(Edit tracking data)

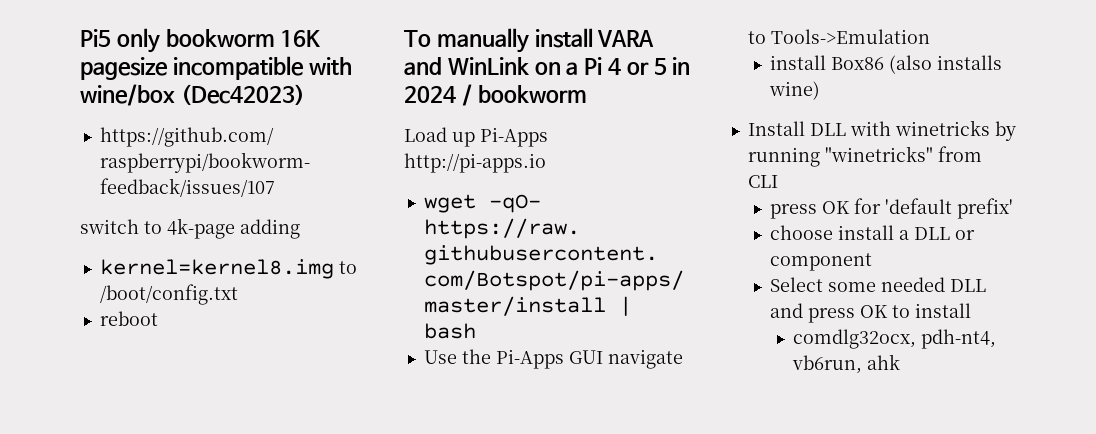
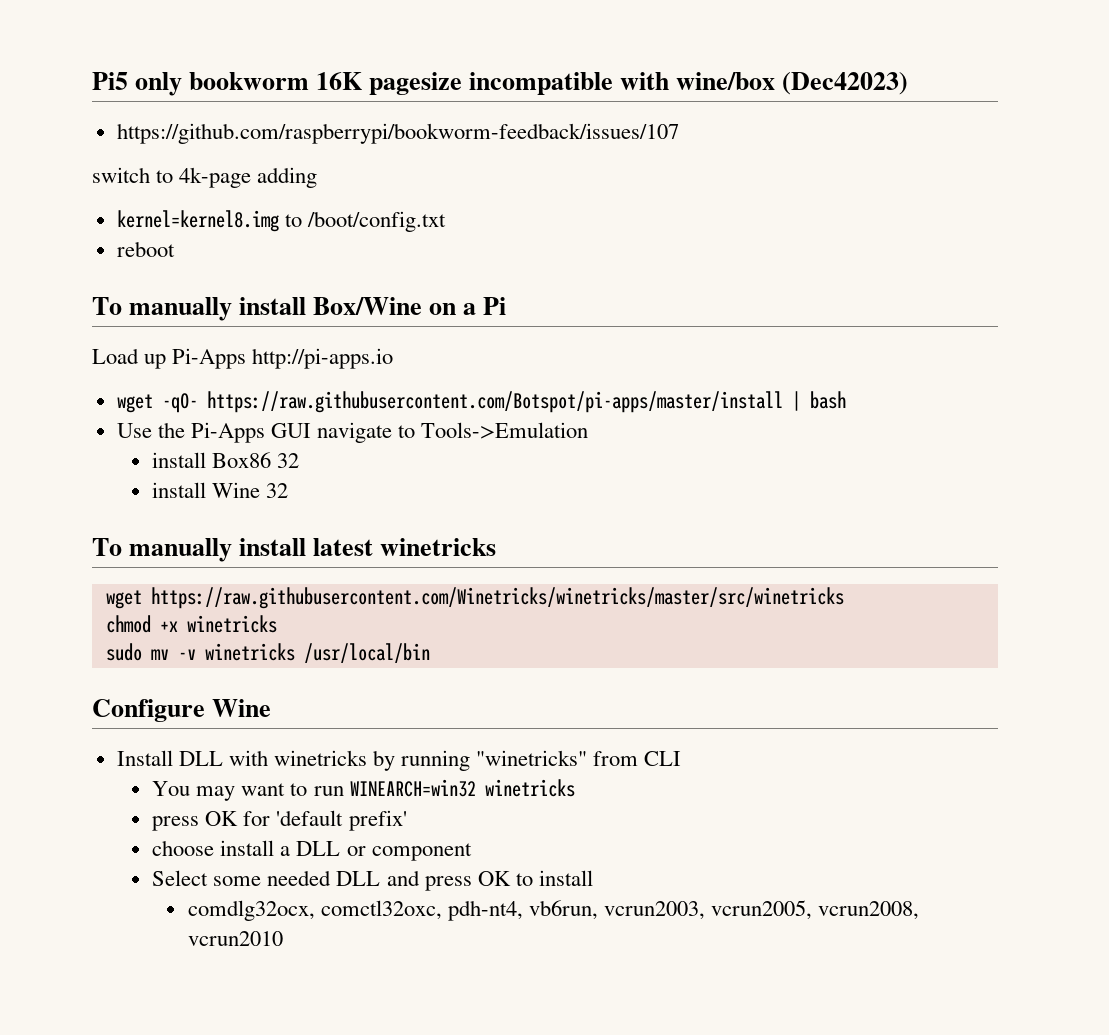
- To manually install VARA and WinLink on a Pi 4 or 5 in 2024 / bookworm
+ To manually install Box/Wine on a Pi
- install Box86 (also installs wine)
+ install Box86 32
+ install Wine 32
+ To manually install latest winetricks
+ wget https://raw.githubusercontent.com/Winetricks/winetricks/master/src/winetricks
+ chmod +x winetricks
+ sudo mv -v winetricks /usr/local/bin
+ Configure Wine
+ You may want to run WINEARCH=win32 winetricks
- comdlg32ocx, pdh-nt4, vb6run, ahk
+ comdlg32ocx, comctl32oxc, pdh-nt4, vb6run, vcrun2003, vcrun2005, vcrun2008, vcrun2010

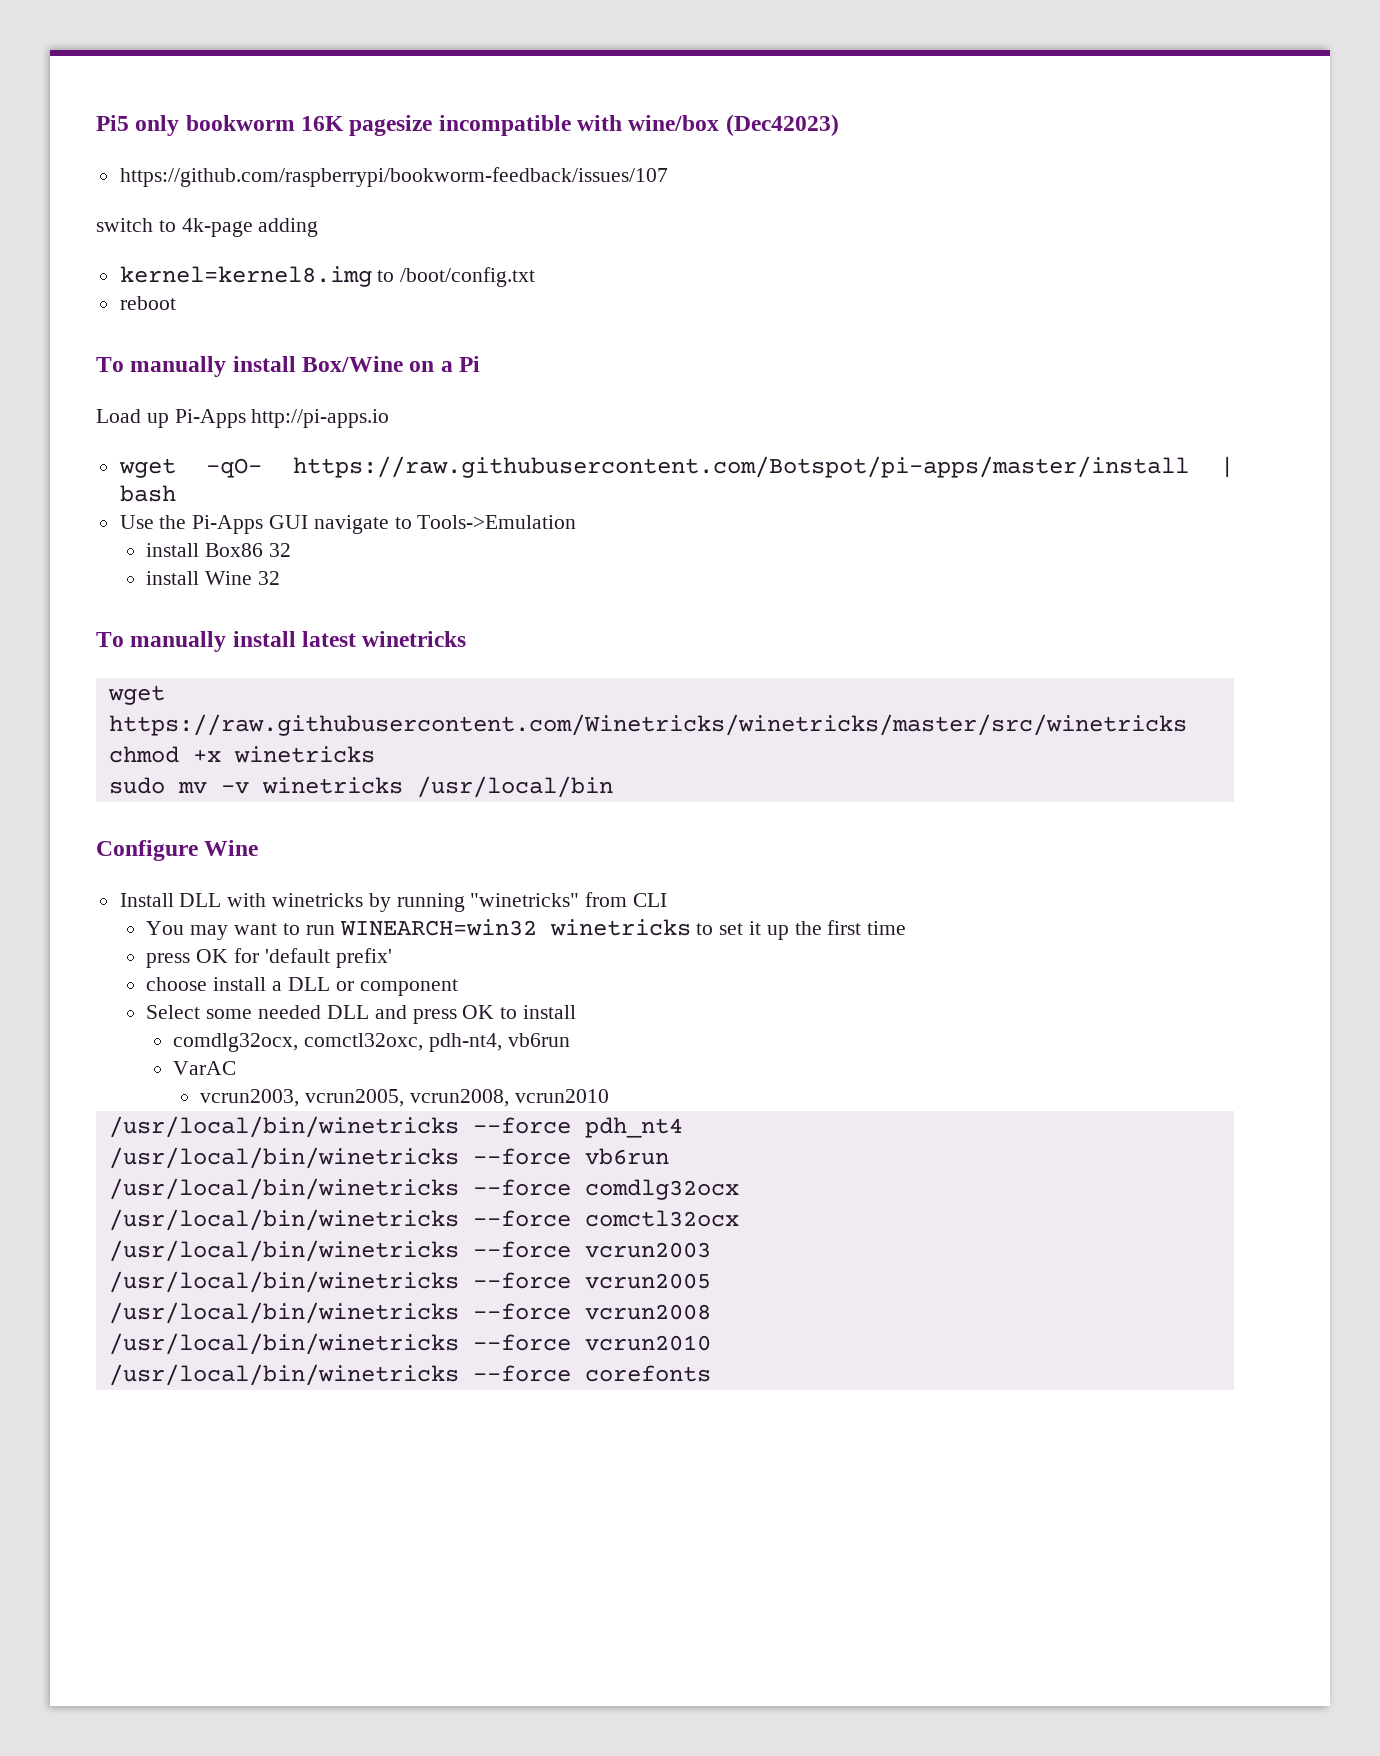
- You may want to run WINEARCH=win32 winetricks
+ You may want to run WINEARCH=win32 winetricks to set it up the first time
- comdlg32ocx, comctl32oxc, pdh-nt4, vb6run, vcrun2003, vcrun2005, vcrun2008, vcrun2010
+ comdlg32ocx, comctl32oxc, pdh-nt4, vb6run
+ VarAC
+ vcrun2003, vcrun2005, vcrun2008, vcrun2010
+ /usr/local/bin/winetricks --force pdh_nt4
+ /usr/local/bin/winetricks --force vb6run
+ /usr/local/bin/winetricks --force comdlg32ocx
+ /usr/local/bin/winetricks --force comctl32ocx
+ /usr/local/bin/winetricks --force vcrun2003
+ /usr/local/bin/winetricks --force vcrun2005
+ /usr/local/bin/winetricks --force vcrun2008
+ /usr/local/bin/winetricks --force vcrun2010
+ /usr/local/bin/winetricks --force corefonts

WORK INSTRUCTION: Within the data above, find the lines that contain the word "WINEARCH" and copy each of them.

WRITTEN REPLY:
+ You may want to run WINEARCH=win32 winetricks
- You may want to run WINEARCH=win32 winetricks
+ You may want to run WINEARCH=win32 winetricks to set it up the first time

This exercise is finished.